Rush’s case also mirrors that of Nandi Cain Jr., a black man in Sacramento, California who was also stopped by a white police officer police when walking home during sunny day last April. Dash cam footage of the encounter shows that Cain crossed the street while two cars speeded by. After he reached the other side of the crosswalk without difficulty, officer Anthony Figueroa pulled over next to him and got out of the car.

The footage appears to show Figueroa’s hands near his holster when he approached Cain. “You were jaywalking back here,” Figueroa said. As Cain moved away and insisted he looked both ways first, the officer threatened to take him to the ground. “I just got off work,” Cain told him. “You’re just trying to pull me over for nothing.” Figueroa grabbed Cain and soon was sitting on top of him, punching him times in the head. As another police car arrived, Figueroa told Cain, “Why could you not just comply?”

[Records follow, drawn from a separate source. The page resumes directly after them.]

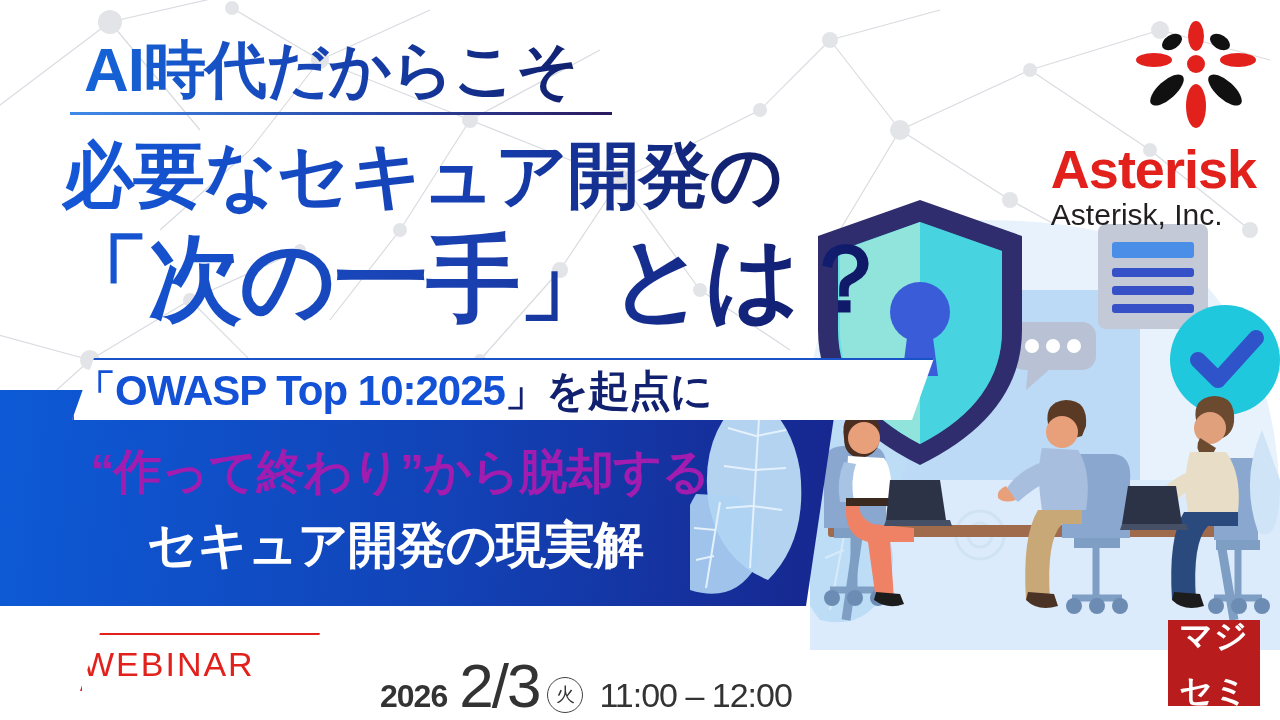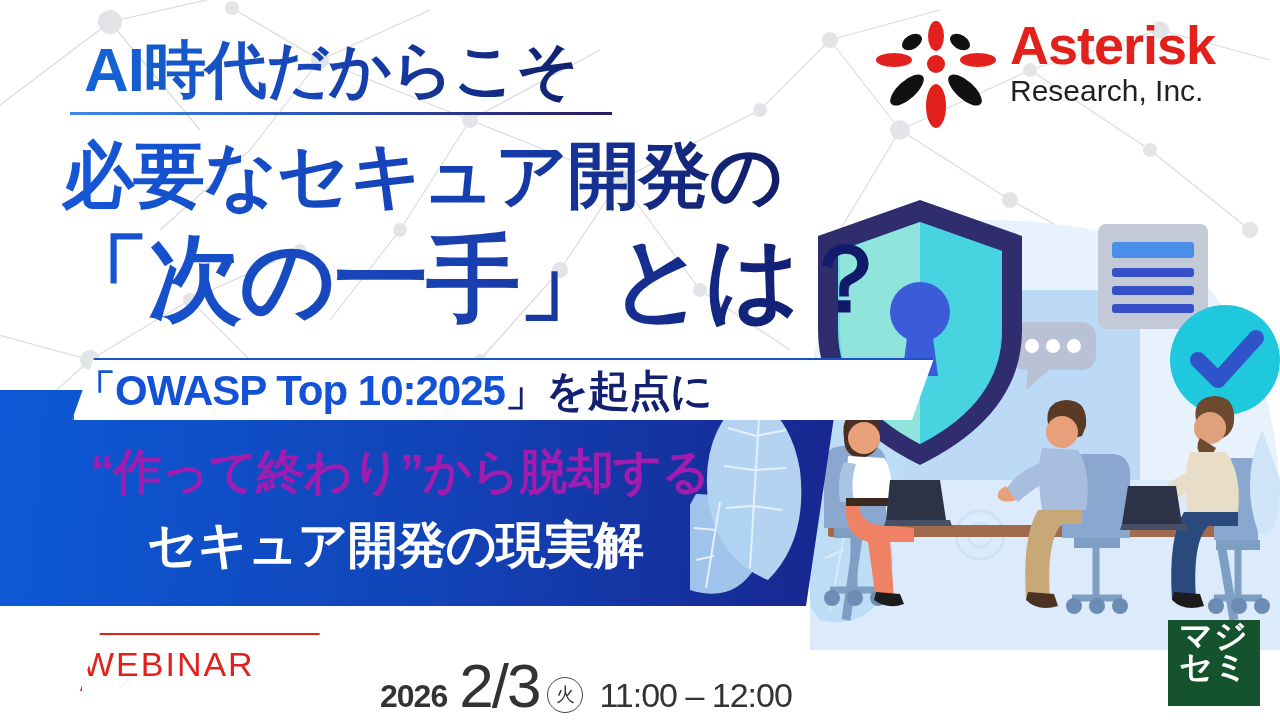--- a/index.html
+++ b/index.html
@@ -18,7 +18,7 @@
   .illus{position:absolute;right:0;top:180px;width:470px;height:470px;}
 
   
-  .logo{position:absolute;left:876px;top:18px;width:380px;height:120px;display:flex;align-items:flex-start;gap:14px;}
+  .logo{position:absolute;left:876px;top:18px;width:380px;height:120px;display:flex;align-items:flex-end;gap:14px;flex-direction:column;}
   .logo-mark{width:120px;height:110px;flex:0 0 auto;}
   .logo-txt{display:flex;flex-direction:column;align-items:flex-start;line-height:1;}
   .logo-name{font-size:54px;font-weight:700;color:#e2211c;letter-spacing:-1px;}

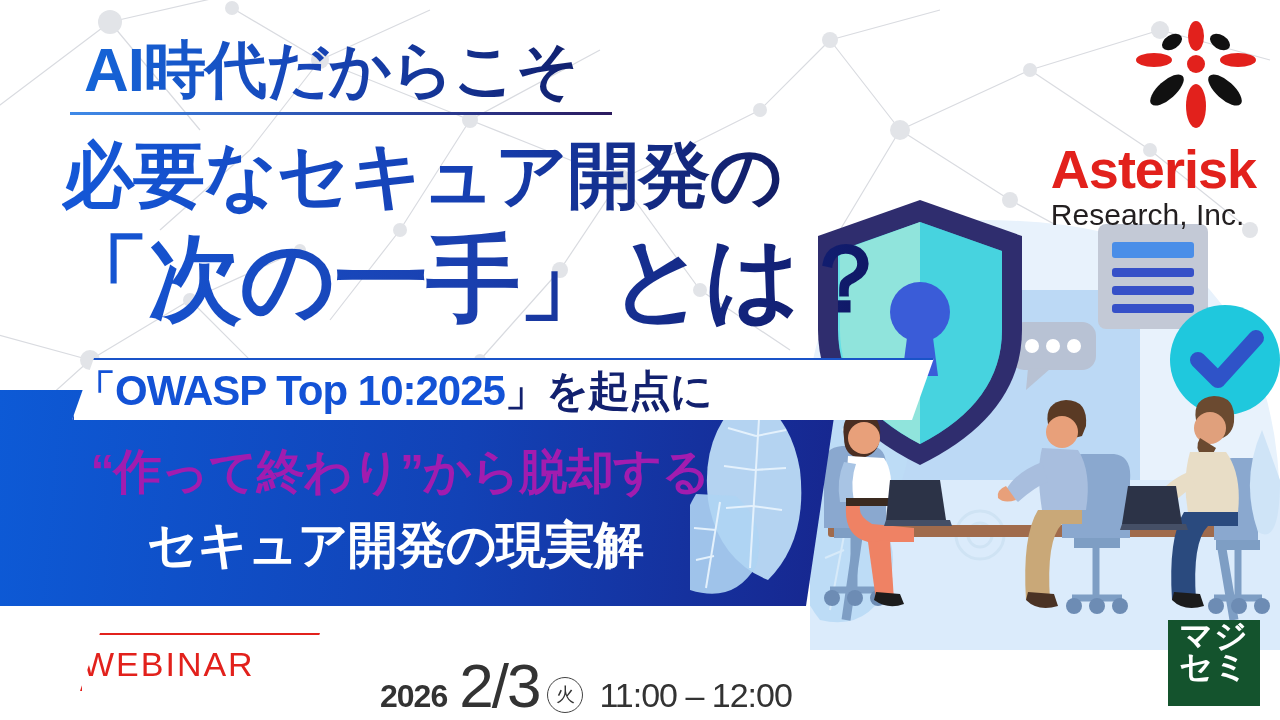--- a/index.html
+++ b/index.html
@@ -317,7 +317,7 @@
     </svg>
     <div class="logo-txt">
       <div class="logo-name">Asterisk</div>
-      <div class="logo-sub">Research, Inc.</div>
+      <div class="logo-sub">Asterisk, Inc.</div>
     </div>
   </div>
 

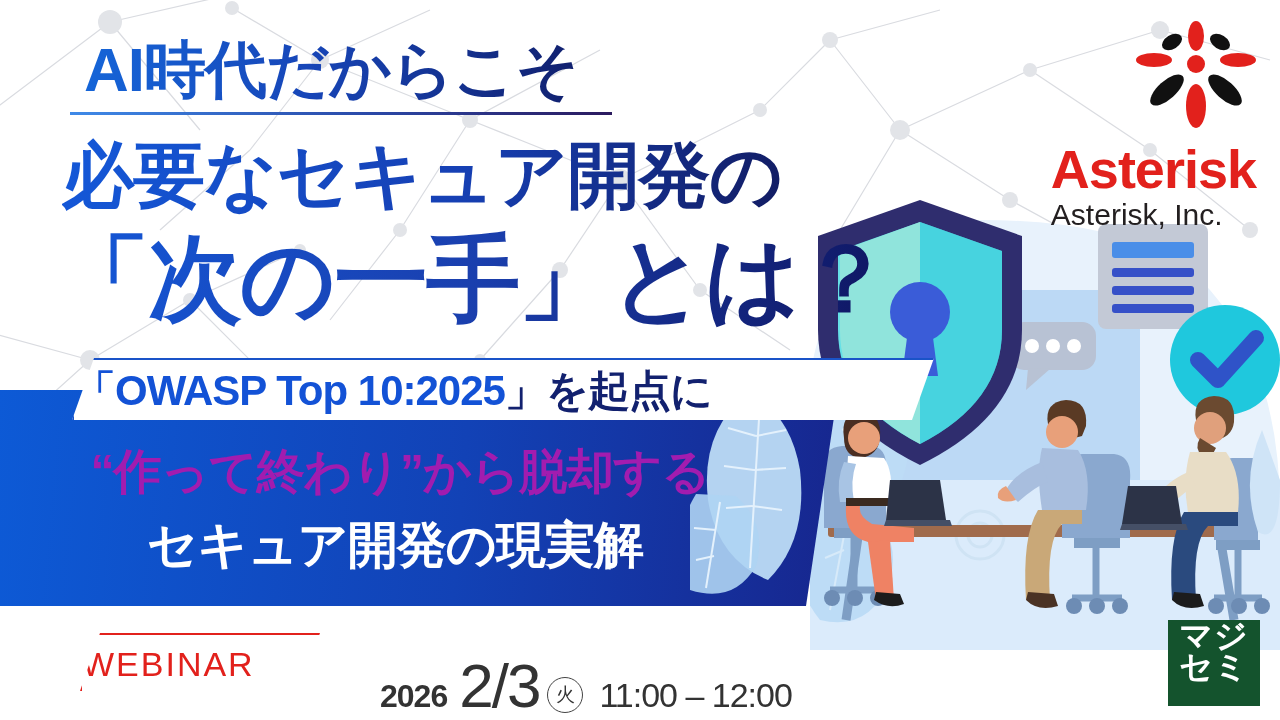--- a/index.html
+++ b/index.html
@@ -98,8 +98,8 @@
   .d-time{font-size:34px;font-weight:400;color:#333;margin-left:16px;letter-spacing:-1px;margin-top:48px;}
 
   .majisemi{
-    position:absolute;left:1168px;top:620px;width:92px;height:86px;background:#14532d;
-    display:flex;flex-direction:column;align-items:center;justify-content:flex-start;
+    position:absolute;left:1168px;top:620px;width:92px;height:86px;background:#b91c1c;
+    display:flex;flex-direction:column;align-items:center;justify-content:space-between;
     line-height:0.95;
   }
   .majisemi span{color:#fff;font-size:33px;font-weight:700;letter-spacing:1px;}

The footage’s release prompted a small Black Lives Matter demonstration in front of the department’s headquarters. Cain told a local news outlet that he thought he was going to be “the next Trayvon Martin.” Police officials described the video as “disturbing” and said they would open a criminal investigation. The Sacramento County district attorney’s office eventually concluded that there wasn’t sufficient evidence to charge Figueroa, who returned to duty in November.

Racial disparities in American policing aren’t new, of course. Between 2004 and 2012, the New York City Police Department ramped up its usage of “stop and frisk” searches. Officers performed more than 4.4 million of them against residents with minimal grounds for suspicion during that eight-year period. Almost nine in ten of the stops resulted in no arrests, meaning hundreds of thousands of people were detained for no reason. Black and Hispanic New Yorkers account for half of the city’s population but were the subjects of 83 percent of searches. (The NYPD agreed last year to limit “stop and frisk” last year as part of a legal settlement.)

What sets jaywalking apart is that it never should have been against the law in the first place. City streets were meant for foot traffic and horses from ancient times until the early twentieth century. As a result, early automobiles found themselves alongside all sorts of pedestrians. To make way for cars, literally and figuratively, wealthy drivers and the U.S. auto industry set out to stigmatize lower-class pedestrians who crossed streets at will. Those who wouldn’t step aside for vehicles became known as “jay walkers,” The Washington Post reported:

A jay at the time was an unsophisticated person; “jay,” the Oxford English Dictionary suggests, was a common insult in American slang.  To jaywalk was to cross the street in an unsafe way, the way a country dweller unfamiliar with city traffic might. The term was also controversial. The New York Times, in 1915, called the term “jaywalker” shameful and “highly shocking.” It rang of a pejorative class term, one used by wealthier drivers to refer to the carless.

Eliminating jaywalking and similar offenses won’t lead to anarchy on American roads. It’s not illegal in countries like the Netherlands and the United Kingdom, for example, and both countries enjoy markedly fewer traffic fatalities than the United States. It’s not clear how much money flows into state coffers from pedestrian tickets, but it’s likely far less than traffic tickets for drivers. Any lost income may also be offset by the savings for police departments. Fewer unnecessary contacts between officers and citizens means fewer costly lawsuits and officer dismissals.

The greatest benefit, however, would be to over-policed communities who bear the brunt of jaywalking enforcement. There’s no convincing reason that Johnnie Jermaine Rush, Nandi Cain Jr., and Michael Brown should have been stopped by police in the first place. No one should be beaten, or lose their life, just for crossing the road.